Objective:To observe the effect of blood stasis syndrome on renal damage and endoplasmic reticulum stress (ERS) in diabetic kidney disease (DKD) rats, and to explore the relationship between renal syndrome of blood stasis damage and ERS in DKD rats. Method:The 50 Male SD rats of SPF level were selected to establish DKD rat model by high fat and high sugar diet combined with intra-abdominal injection of streptozotocin(STZ). They were randomly divided into normal group, diabetes mellitus group and diabetes mellitus and blood stasis syndrome group（0.05 mg·kg-1）, among which diabetes mellitus and blood stasis syndrome group was prepared by dextran method. The general conditions, hemorheology indexes, 24 h urine protein, serum creatinine and renal pathology of the rats in each group were observed.

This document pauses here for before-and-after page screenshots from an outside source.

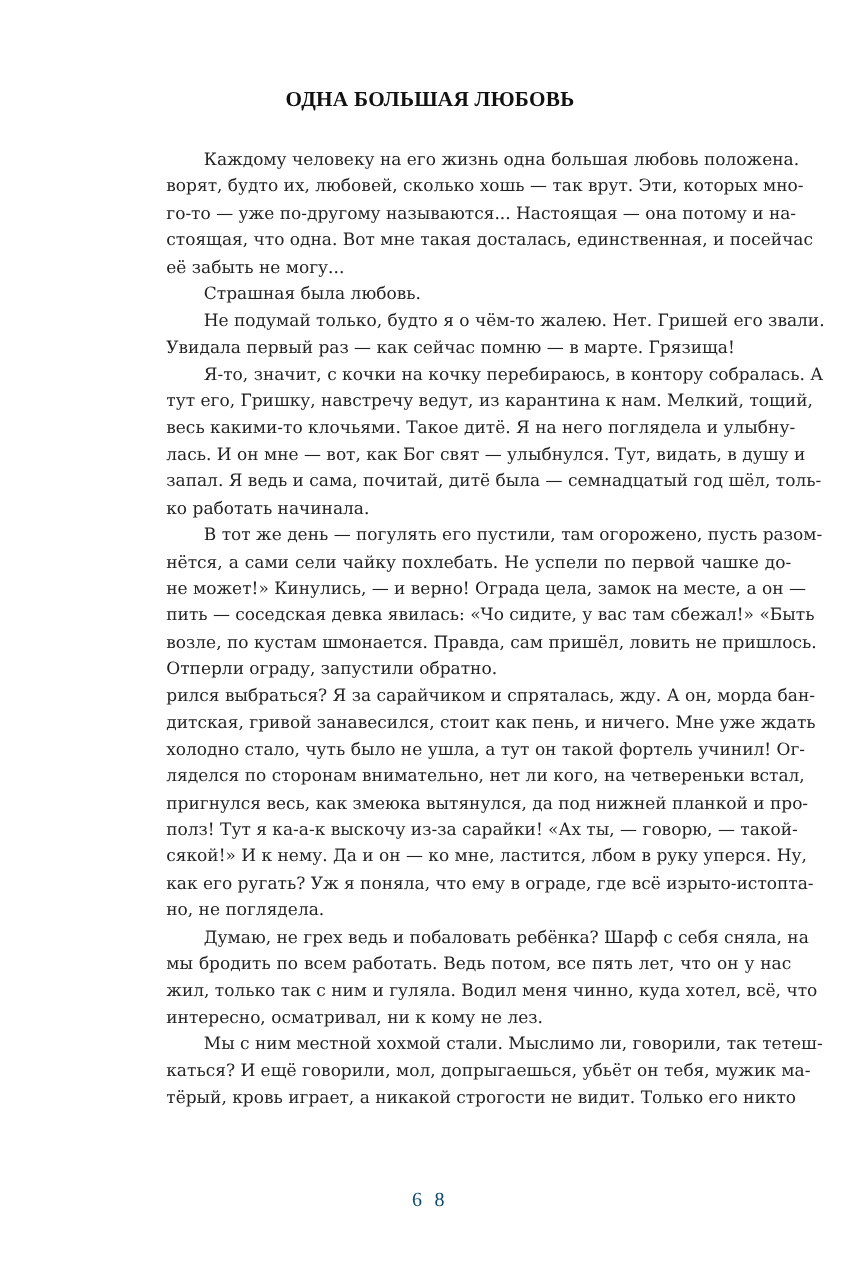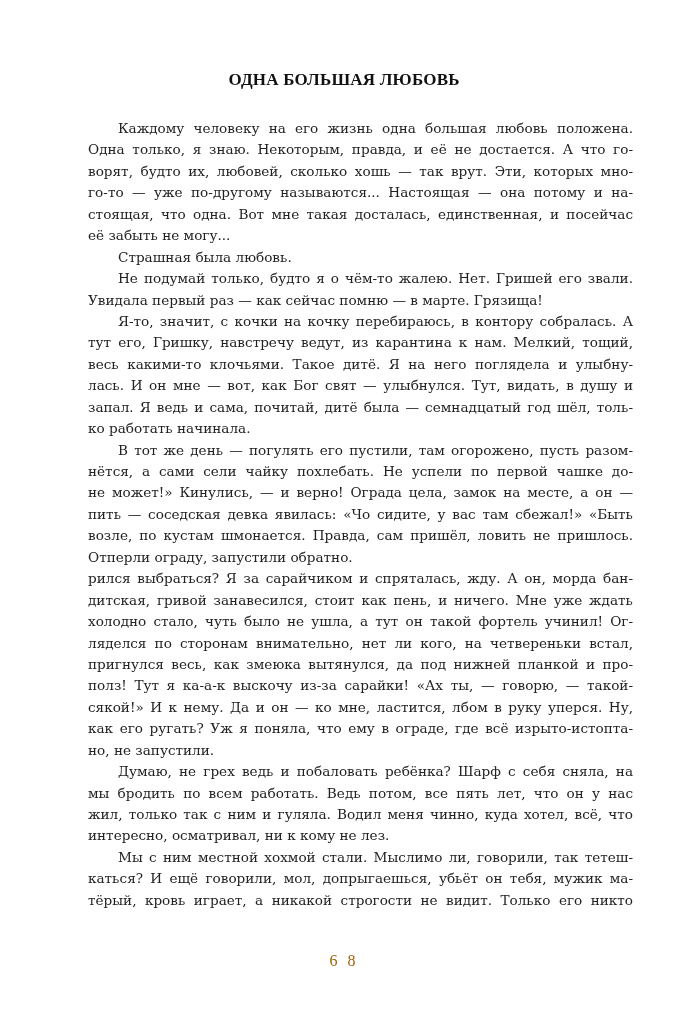"Каждому человеку на его жизнь" .line { margin-left: none -> 45px }
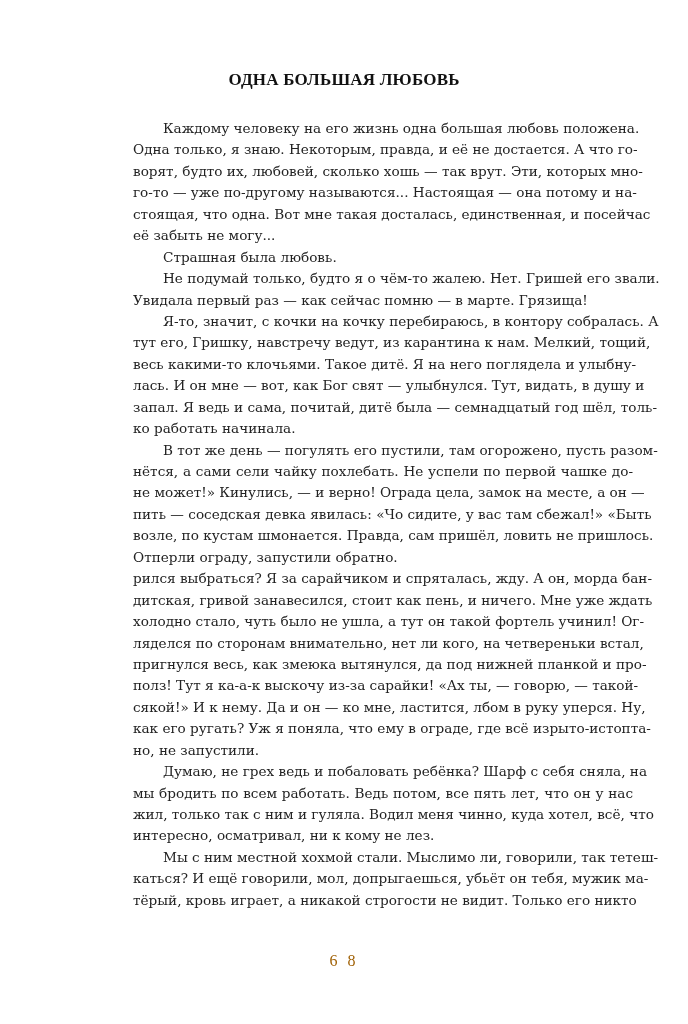"Одна только, я знаю. Некоторым," span.line { html: <span>Одна только, я знаю. Некоторым, правда, и её не достается. А что го-</span> -> none }
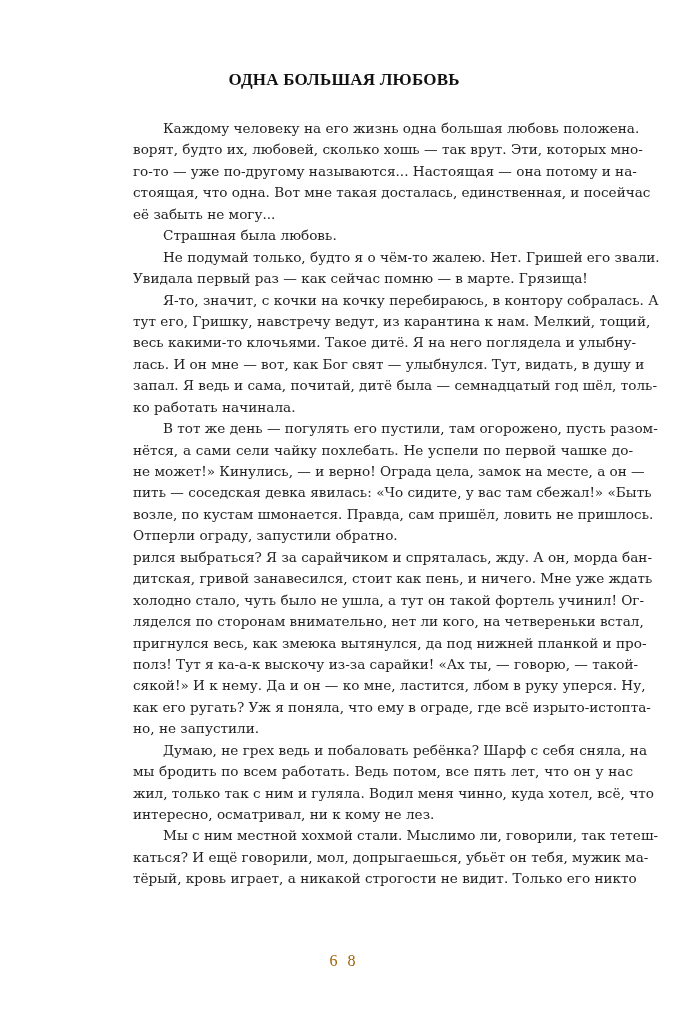"но, не запустили." span.line { text: запустили -> поглядела }
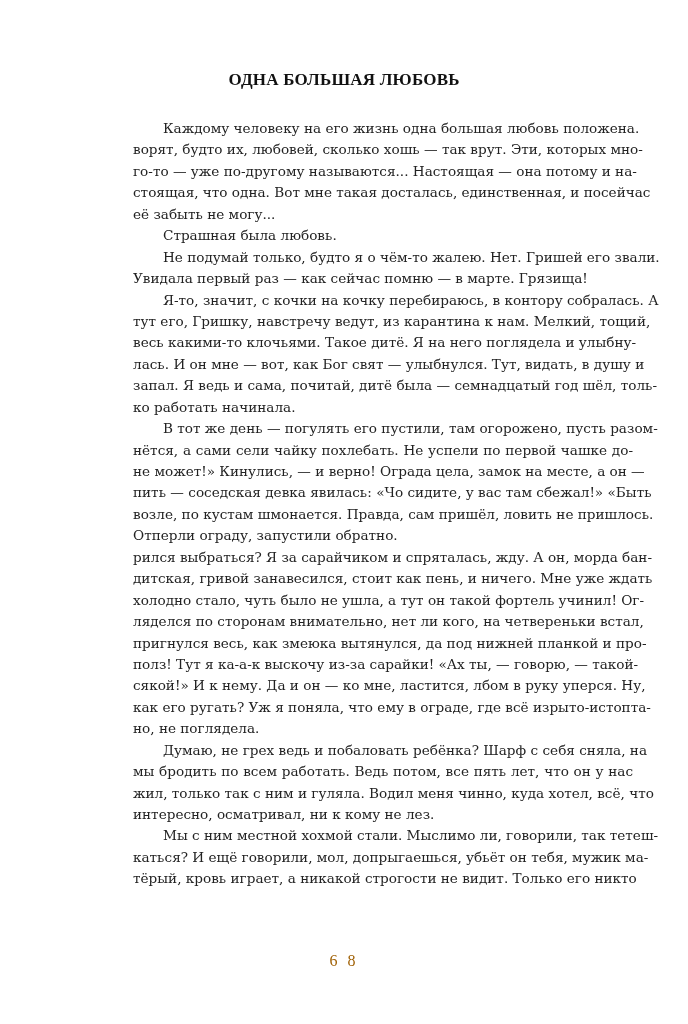"6 8" .page-number { color: #a16207 -> #0c4a6e }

Immunohistochemical analysis, Western blot and Real-time fluorescent quantitative polymerase chain reaction(Real-time PCR)were used to detect mRNA and protein expressions of endoplasmic reticulum stress-related proteins glucose regulated protein 78(GRP78), activating transcription factor-6(ATF6) and renal fibrosis index fibronectin(FN), and alpha smooth muscle actin(α-SMA). Result:Compared with normal group, the rats in diabetes mellitus group showed polyphagia, polyuria and weight loss, increased hemorheology index of whole blood viscosity and plasma viscosity(P<0.05，P<0.01), increased 24 h urine protein, serum creatinine and urea nitrogen(P<0.01), and increased renal pathology, and increased mRNA and protein expression of GRP78, ATF6, FN and α-SMA(P<0.05，P<0.01). After dextran preparation of blood stasis model. Diabetes mellitus and blood stasis syndrome group increased mortality, signs of change is more obvious in the diabetic group, whole blood viscosity, plasma viscosity, 24 h urine protein ration, serum creatinine and urea nitrogen were significantly higher than those in diabetic rats(P<0.01), pathological changes aggravated in the diabetes group. At the same time， mRNA and protein expressions of GRP78, ATF6, FN, and α-SMA in renal tissue were significantly higher than those in diabetic mellitus group(P<0.05，P<0.01). Conclusion:Under the combined disease and syndrome model, the blood stasis syndrome may further aggravate the pathological damage of the kidney of DKD rats, and is related to the enhancement of ERS in the kidney of DKD rats.